### WHAT YOU WILL DO
Line by line, copy the entries exactly, excluding the pictures.

[Source records]

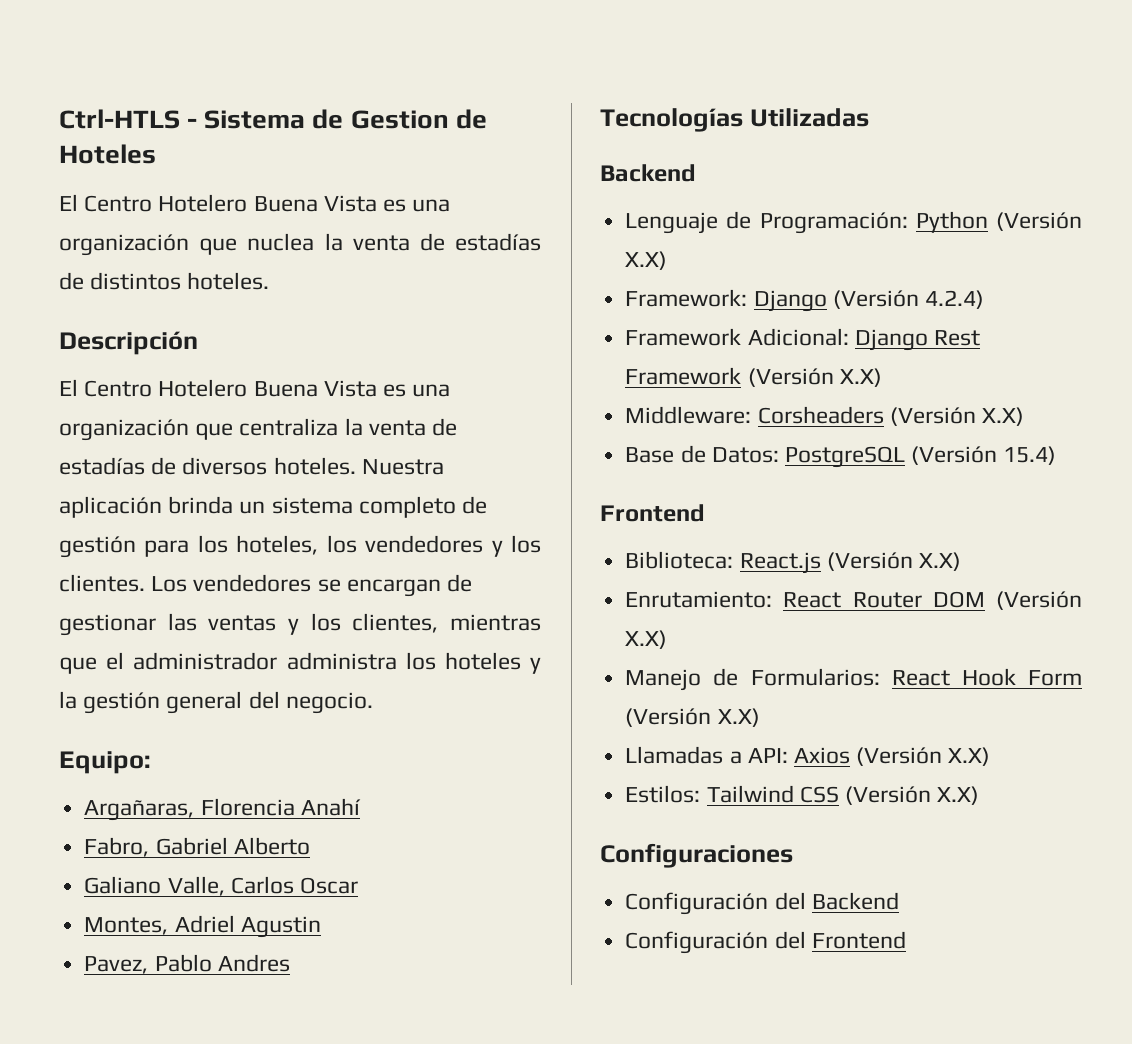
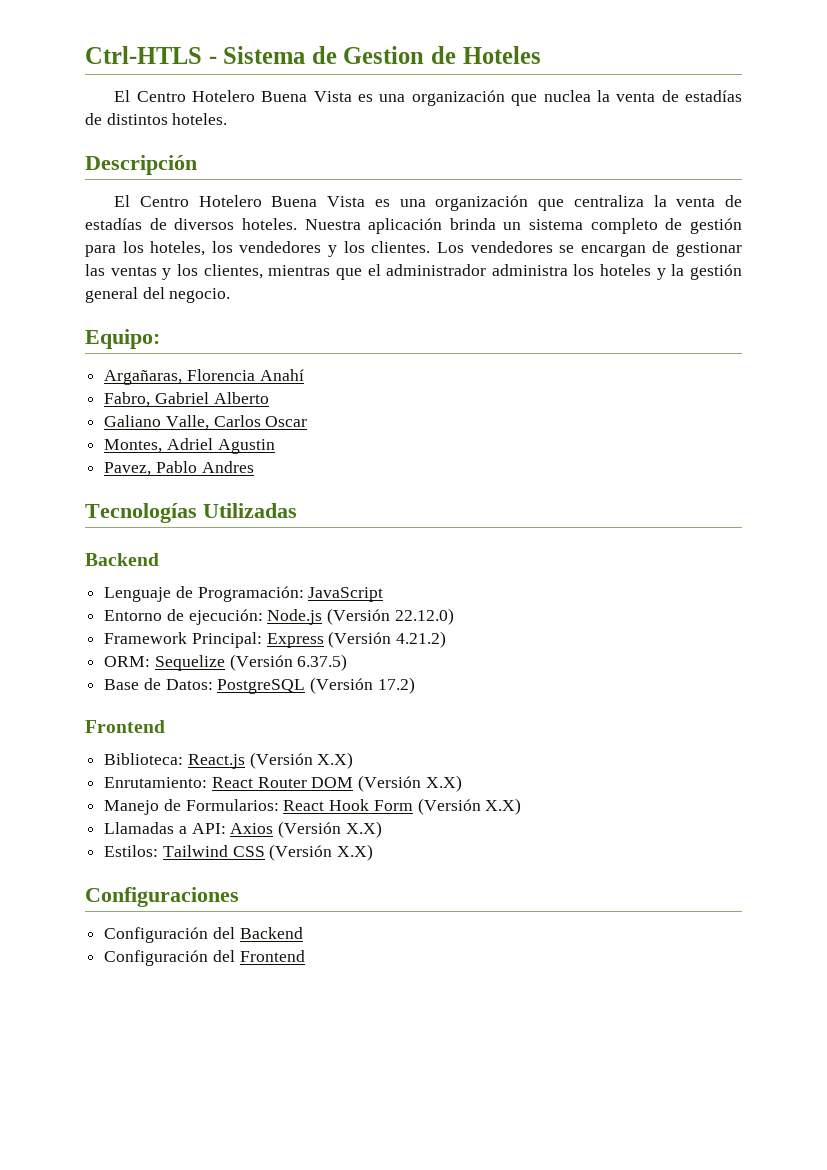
- Lenguaje de Programación: Python (Versión X.X)
- Framework: Django (Versión 4.2.4)
- Framework Adicional: Django Rest Framework (Versión X.X)
- Middleware: Corsheaders (Versión X.X)
+ Lenguaje de Programación: JavaScript
+ Entorno de ejecución: Node.js (Versión 22.12.0)
+ Framework Principal: Express (Versión 4.21.2)
+ ORM: Sequelize (Versión 6.37.5)
- Base de Datos: PostgreSQL (Versión 15.4)
+ Base de Datos: PostgreSQL (Versión 17.2)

### ANSWER AREA
- Lenguaje de Programación: Python (Versión X.X)
- Framework: Django (Versión 4.2.4)
- Framework Adicional: Django Rest Framework (Versión X.X)
- Middleware: Corsheaders (Versión X.X)
+ Lenguaje de Programación: JavaScript
+ Entorno de ejecución: Node.js (Versión 22.12.0)
+ Framework Principal: Express (Versión 4.21.2)
+ ORM: Sequelize (Versión 6.37.5)
- Base de Datos: PostgreSQL (Versión 15.4)
+ Base de Datos: PostgreSQL (Versión 17.2)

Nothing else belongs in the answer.